→ DIRECTIONS FOR THIS TASK: Your answer must be the exact lines of the listing below that run from the line with "top: 262px ->" to the line with "height: 24px ->", ends included, and no pictures.

→ ENTRIES PROVIDED:

□ □ □ □ □ □ □

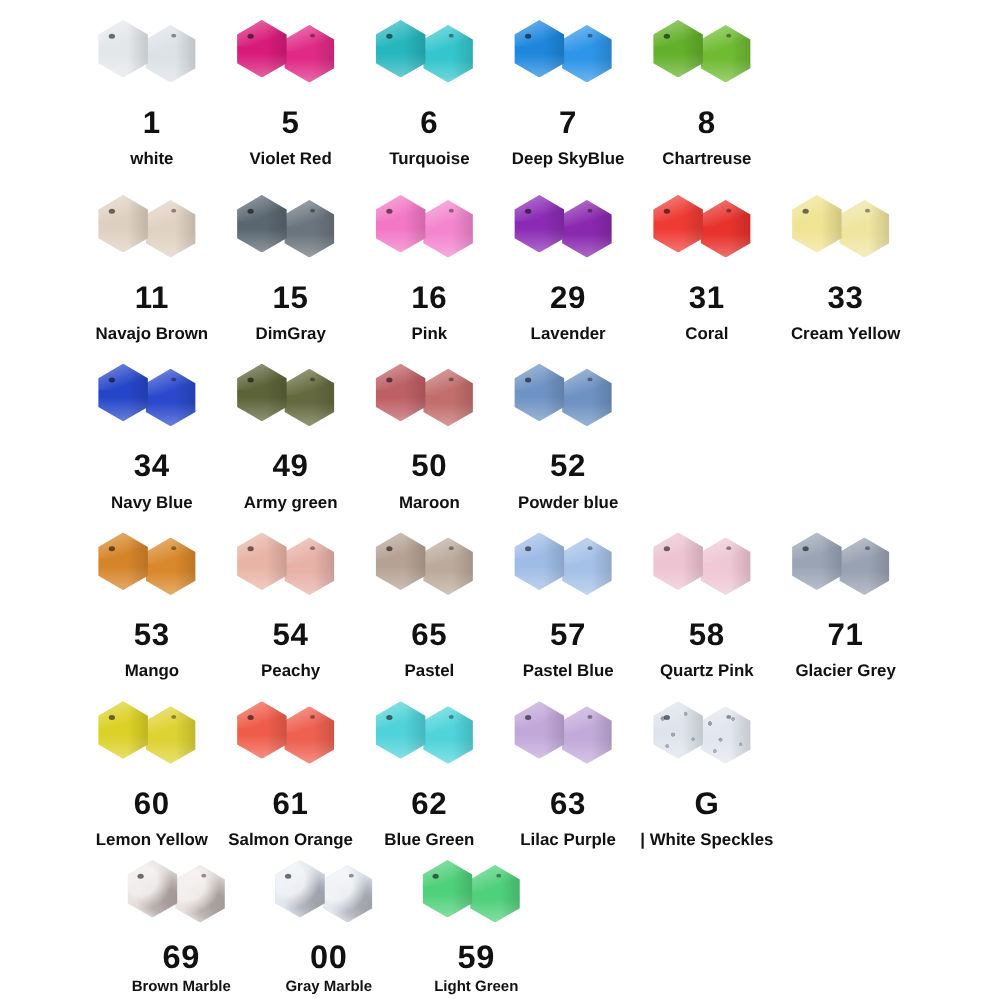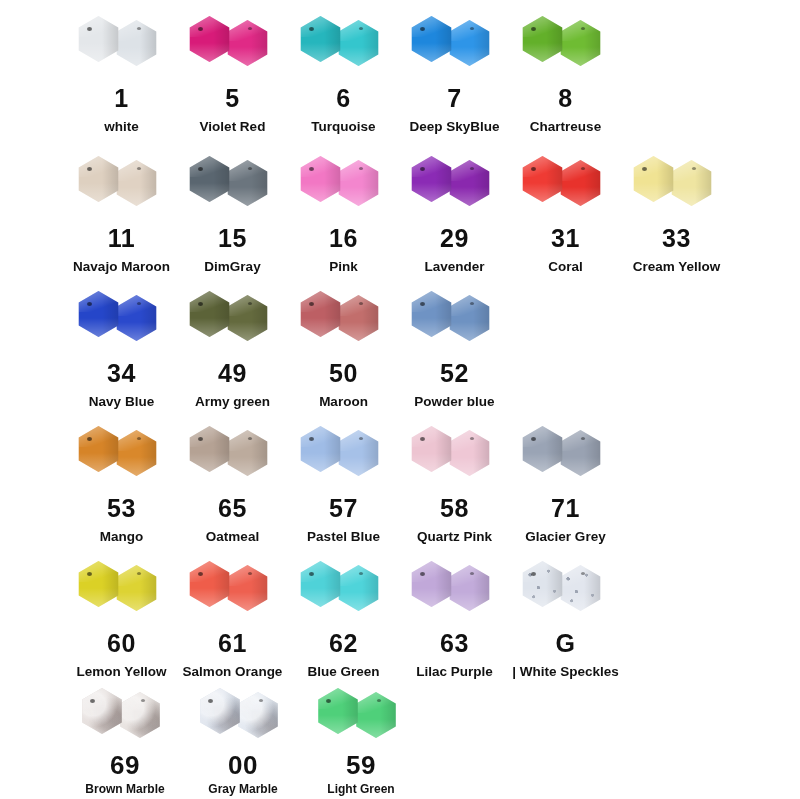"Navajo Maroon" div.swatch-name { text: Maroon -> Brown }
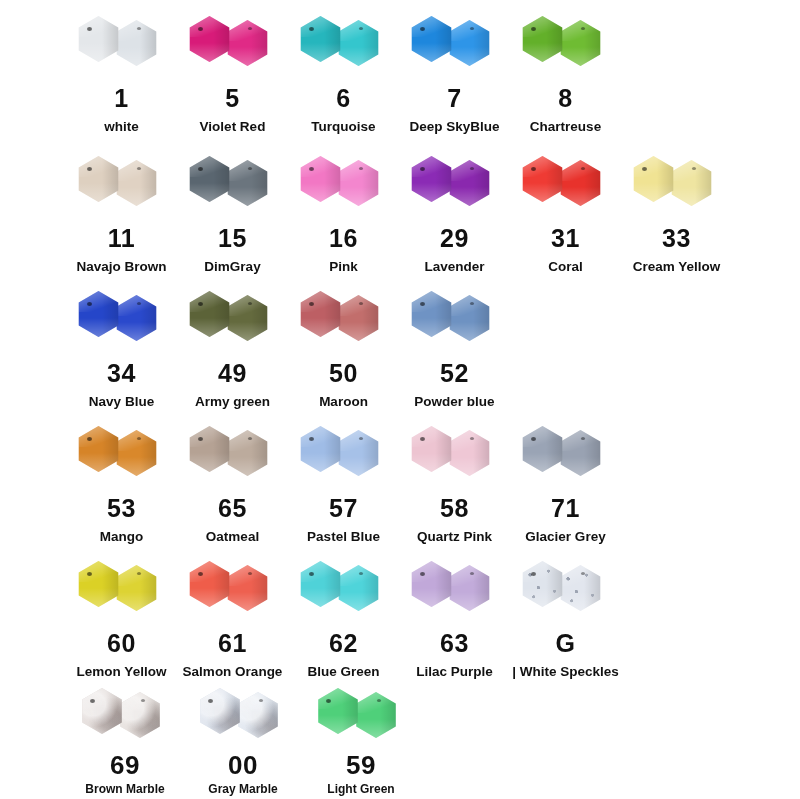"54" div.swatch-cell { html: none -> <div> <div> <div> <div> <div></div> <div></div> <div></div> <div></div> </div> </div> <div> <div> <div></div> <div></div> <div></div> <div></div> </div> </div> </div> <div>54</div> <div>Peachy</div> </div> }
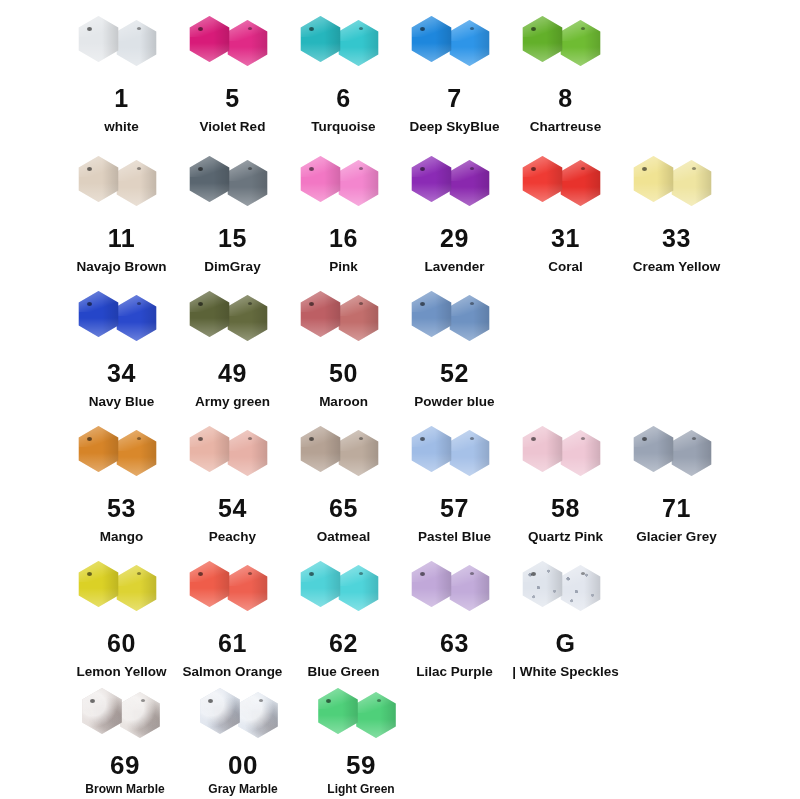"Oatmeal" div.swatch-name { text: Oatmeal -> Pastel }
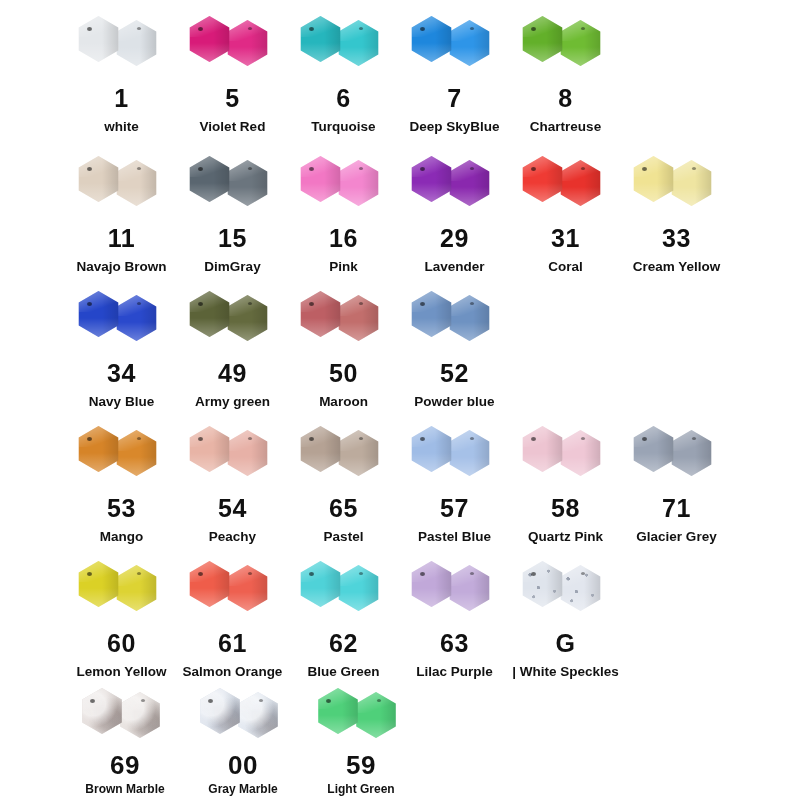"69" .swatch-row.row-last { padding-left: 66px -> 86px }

□ □ □ □ □ □ □

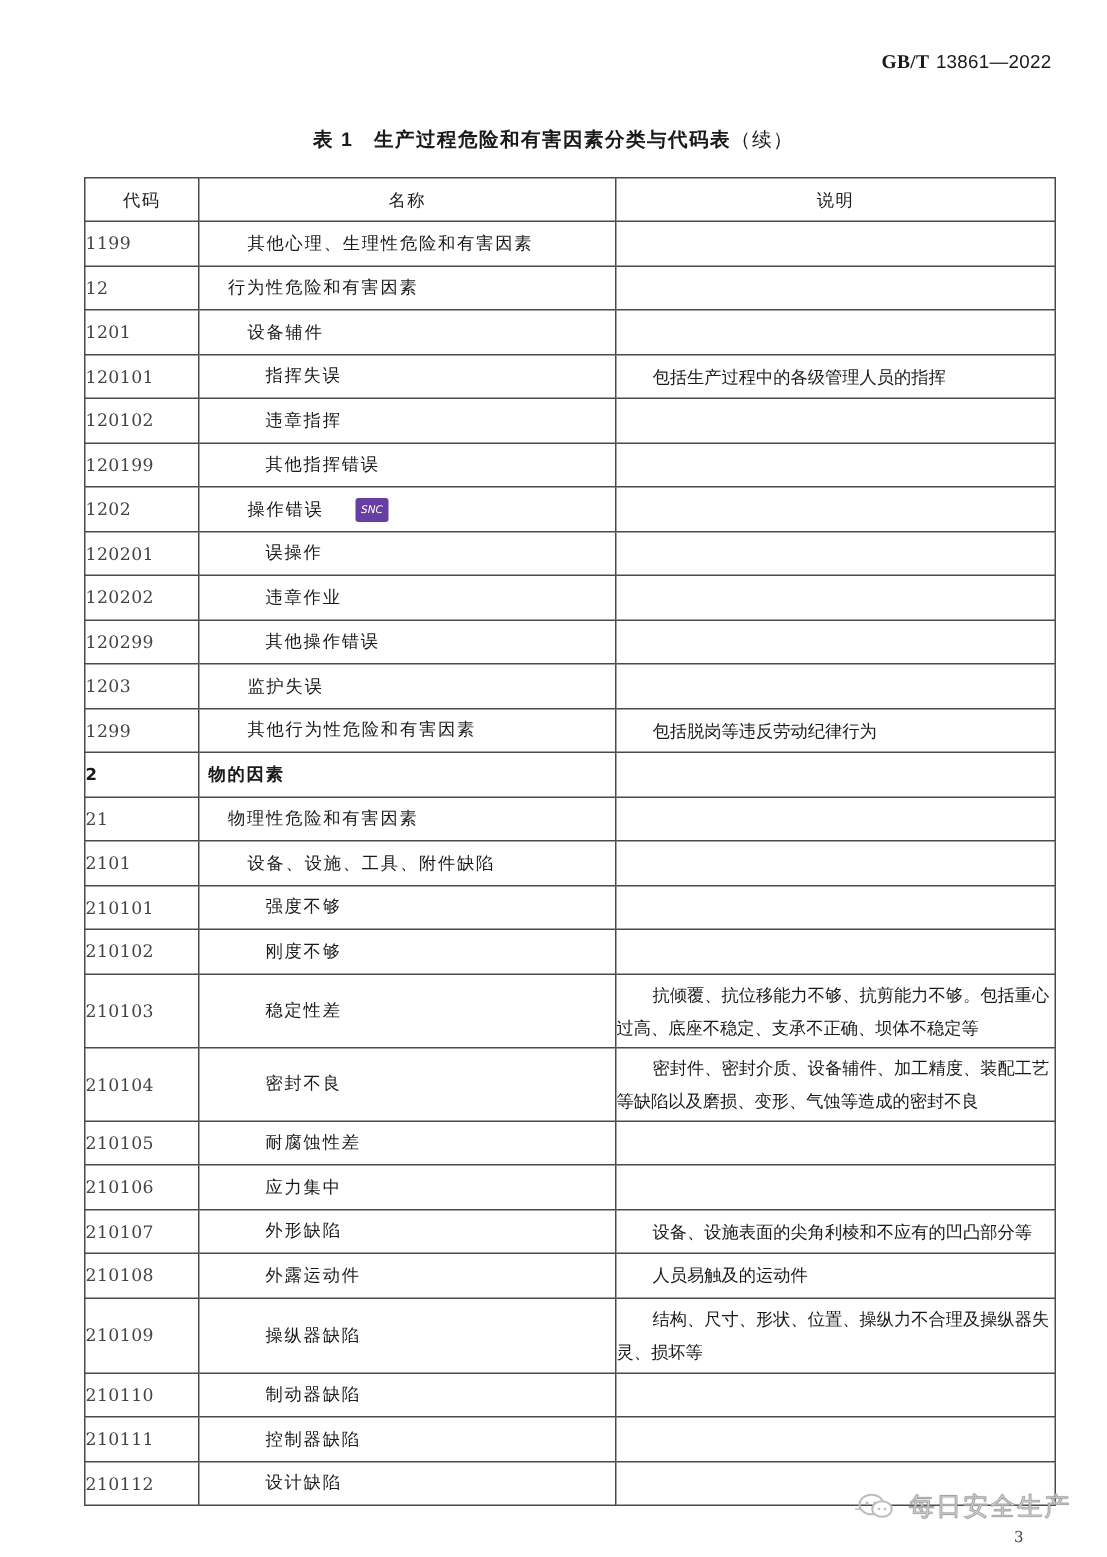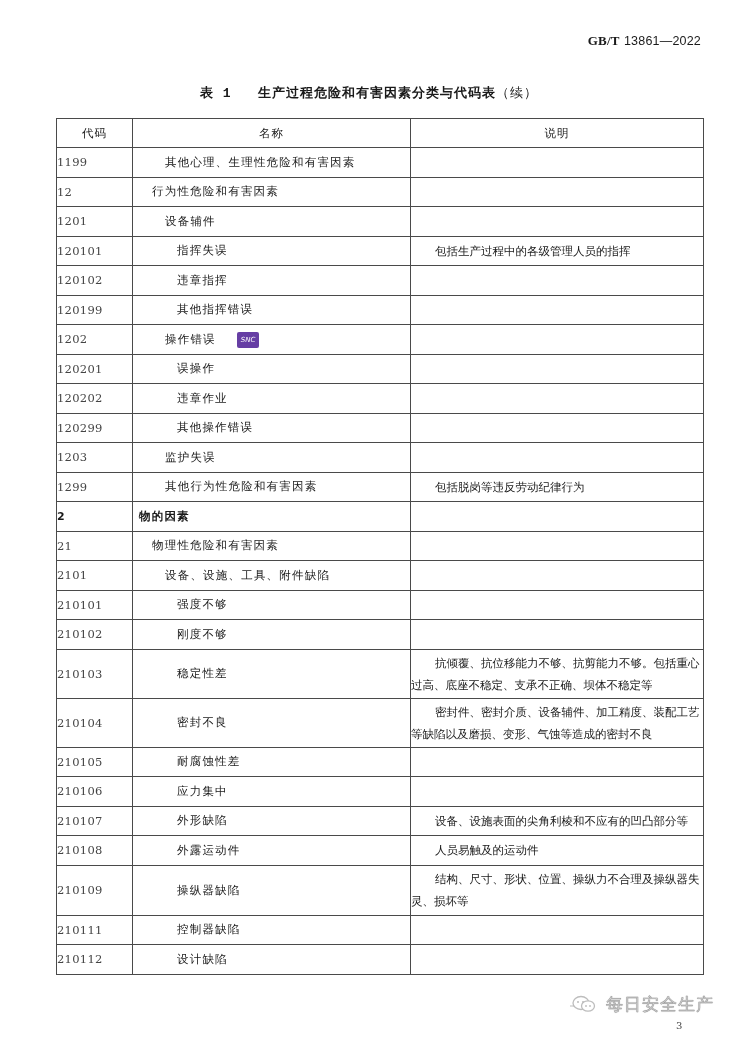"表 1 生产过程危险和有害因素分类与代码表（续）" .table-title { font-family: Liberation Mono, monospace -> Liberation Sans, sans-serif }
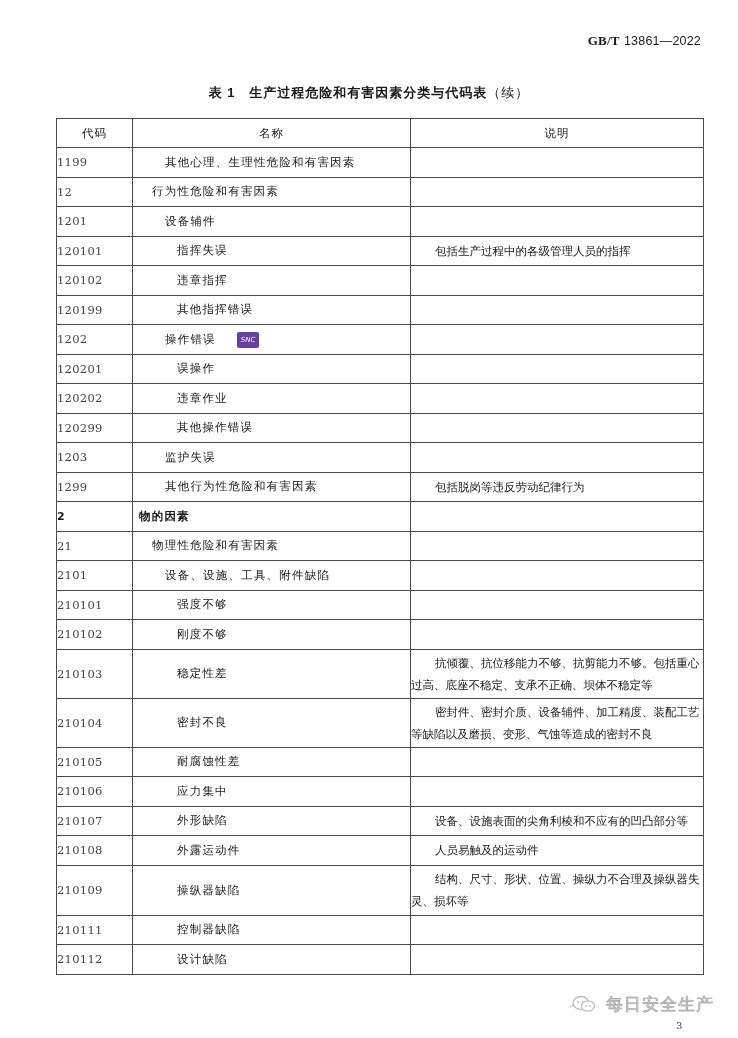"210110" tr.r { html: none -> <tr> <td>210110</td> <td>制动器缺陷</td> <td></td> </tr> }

□ □ □ □ □ □ □

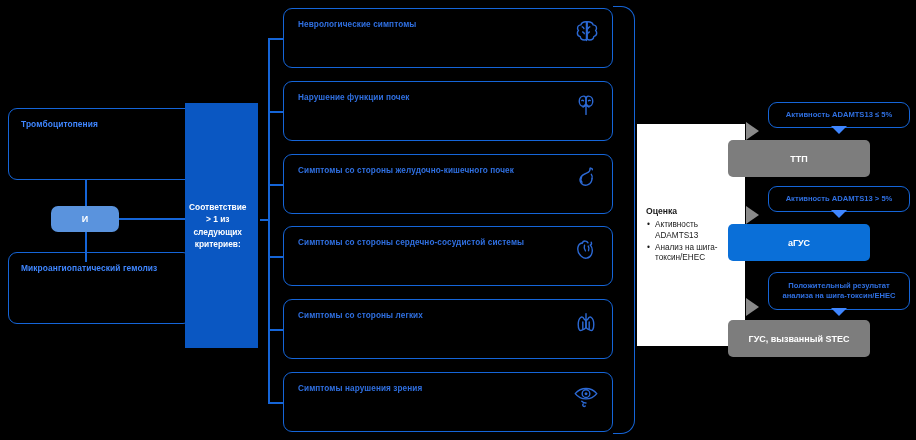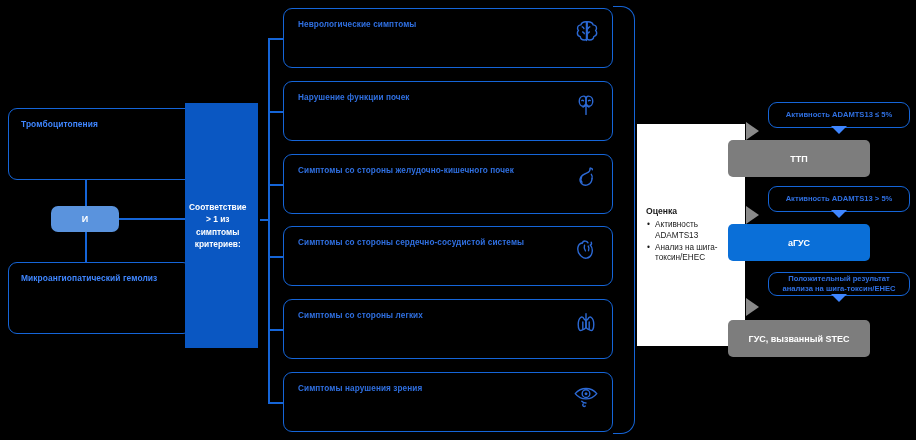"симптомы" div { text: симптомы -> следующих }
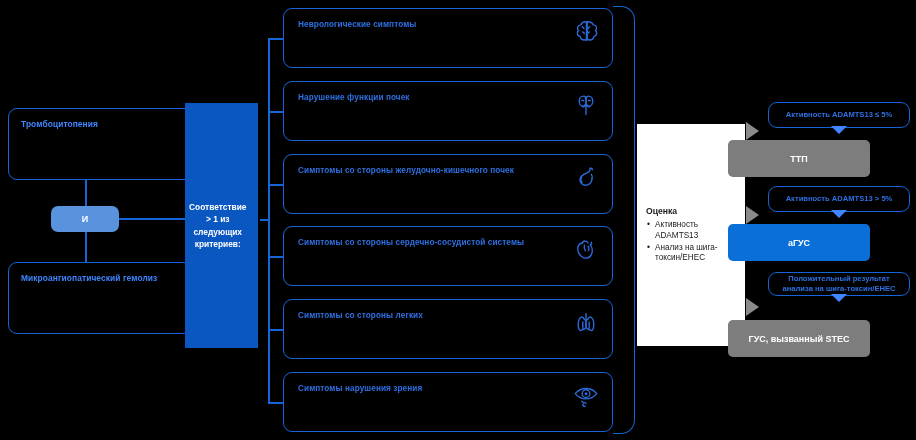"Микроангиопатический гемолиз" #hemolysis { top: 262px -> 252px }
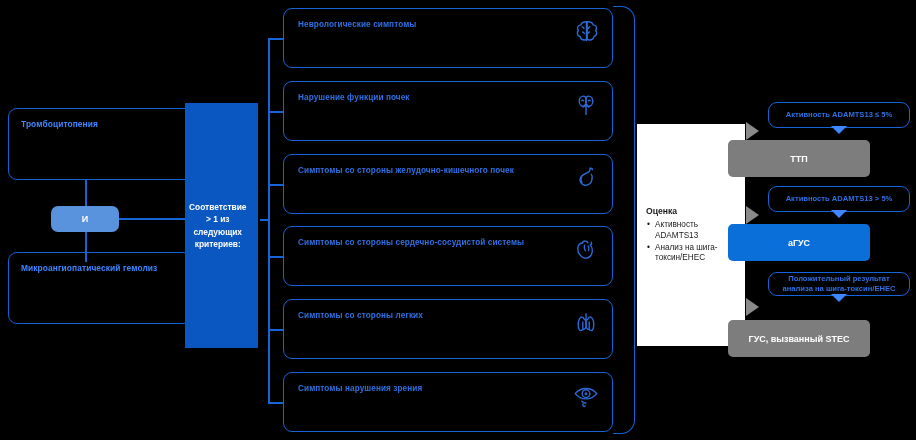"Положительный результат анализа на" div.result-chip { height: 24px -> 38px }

□ □ □ □ □ □ □

→ FINISHED EXERCISE:
"Микроангиопатический гемолиз" #hemolysis { top: 262px -> 252px }
"Положительный результат анализа на" div.result-chip { height: 24px -> 38px }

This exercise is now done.